(EDIT: rewritten question to make it clearer, meaning hasn’t changed)
You can create an application and measure its usage. But what I would like to know, if you decide up-front about an ASP.NET application, how much simultaneous users (sessions) fit into one machine typically.
Let’s assume the following default simplified setup: Inproc sessions, ASP.NET 3.5, NHibernate + L2 caching, shopping site (basket properties in session).
While I could ascertain that the session won’t raise above, say, 20kB, my experience shows me that there’s a huge overhead in general, even with well-laid-out applications. I’m looking for that simple calculation you can make on a sticky note.
For the bounty: what CPU / Mem would you advise your management for each X simultaneous users, ignoring bandwidth requirements.
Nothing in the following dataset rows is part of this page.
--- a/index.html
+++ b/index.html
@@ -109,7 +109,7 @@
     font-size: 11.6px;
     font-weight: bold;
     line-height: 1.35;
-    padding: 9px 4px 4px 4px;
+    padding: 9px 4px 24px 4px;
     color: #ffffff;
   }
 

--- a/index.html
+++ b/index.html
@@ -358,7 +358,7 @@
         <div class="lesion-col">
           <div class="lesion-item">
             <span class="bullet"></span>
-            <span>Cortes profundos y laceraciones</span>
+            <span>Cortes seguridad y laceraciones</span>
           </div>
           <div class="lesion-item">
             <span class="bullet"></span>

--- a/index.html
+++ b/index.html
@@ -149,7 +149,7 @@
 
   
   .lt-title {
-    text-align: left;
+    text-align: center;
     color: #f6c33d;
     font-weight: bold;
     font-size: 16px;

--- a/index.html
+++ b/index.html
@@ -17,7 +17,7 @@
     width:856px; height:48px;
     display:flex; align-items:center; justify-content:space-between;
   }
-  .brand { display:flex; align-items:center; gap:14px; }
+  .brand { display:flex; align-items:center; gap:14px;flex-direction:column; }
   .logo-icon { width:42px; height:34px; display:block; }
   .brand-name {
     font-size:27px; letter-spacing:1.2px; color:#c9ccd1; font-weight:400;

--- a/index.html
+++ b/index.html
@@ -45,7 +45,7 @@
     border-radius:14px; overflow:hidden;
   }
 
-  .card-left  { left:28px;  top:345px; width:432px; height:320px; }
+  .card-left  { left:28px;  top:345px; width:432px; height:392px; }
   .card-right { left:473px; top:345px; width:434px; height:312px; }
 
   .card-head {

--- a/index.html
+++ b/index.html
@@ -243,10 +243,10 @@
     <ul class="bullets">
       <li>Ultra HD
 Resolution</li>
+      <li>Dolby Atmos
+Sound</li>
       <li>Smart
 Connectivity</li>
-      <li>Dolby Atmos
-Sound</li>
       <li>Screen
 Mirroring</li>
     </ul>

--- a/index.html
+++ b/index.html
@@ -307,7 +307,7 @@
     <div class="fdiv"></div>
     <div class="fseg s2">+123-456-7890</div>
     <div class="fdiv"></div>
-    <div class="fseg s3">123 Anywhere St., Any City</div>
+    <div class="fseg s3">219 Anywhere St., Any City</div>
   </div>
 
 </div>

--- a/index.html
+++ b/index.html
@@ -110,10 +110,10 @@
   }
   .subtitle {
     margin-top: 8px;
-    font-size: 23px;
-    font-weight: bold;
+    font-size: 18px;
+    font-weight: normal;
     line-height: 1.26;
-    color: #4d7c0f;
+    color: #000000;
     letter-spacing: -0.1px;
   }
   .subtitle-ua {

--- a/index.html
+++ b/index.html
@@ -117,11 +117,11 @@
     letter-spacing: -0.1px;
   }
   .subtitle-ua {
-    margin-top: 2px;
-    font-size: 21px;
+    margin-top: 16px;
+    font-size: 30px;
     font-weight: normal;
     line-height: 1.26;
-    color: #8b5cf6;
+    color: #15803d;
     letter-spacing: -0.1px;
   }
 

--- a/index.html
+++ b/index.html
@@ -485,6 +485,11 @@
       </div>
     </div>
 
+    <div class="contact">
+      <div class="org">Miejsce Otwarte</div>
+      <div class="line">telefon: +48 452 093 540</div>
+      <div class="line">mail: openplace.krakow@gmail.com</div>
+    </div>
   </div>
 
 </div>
I.e. and answer could be: on a 2GHz Xeon with 1GB mem, Win2k8, you can safely serve 500 simultaneous sessions, but above that it requires careful planning or more hardwarere
Since you’re looking for an actual #, I’ll provide you some. We are creating a secure HR application utilize ASP.NET MVC. Like you we wanted to get a good feeling for maximum concurrent connections, which we defined as the max # of pages served in 10 seconds (assumes that a user would not wait more than 10 seconds for a page).
Since we were looking for an upper bound, we used a very simple page. SSL + a few session variables. On a Dual Xeon quad core (8 cores total), with 16GB of memory and SQL Express as the backend, we were able to hit ~1,000 “concurrent” connections. Neither memory or SQL express were the limiting factors though, it was primarily processor & I/O for our test. Note that we did not use caching, although for a shopping cart I doubt you would either. This page hit the database ~3 times, and sent ~150KB of data (mostly png images, uncached). We verified that 1,000 sessions were created, although each was small.
Our POV is that 1,000 is likely unrealistic. Tests including pages with business logic and real user data showed ~200 concurrent users max. However, some users will also be running reports, which could chew up an entire core for up to 30 seconds. In this scenario, 9 concurrent reports users could basically make the system unsuitable for others. This is to the other poster’s points … you can grab other performance #s all you want, but your system might behave entirely differently based on what it’s doing.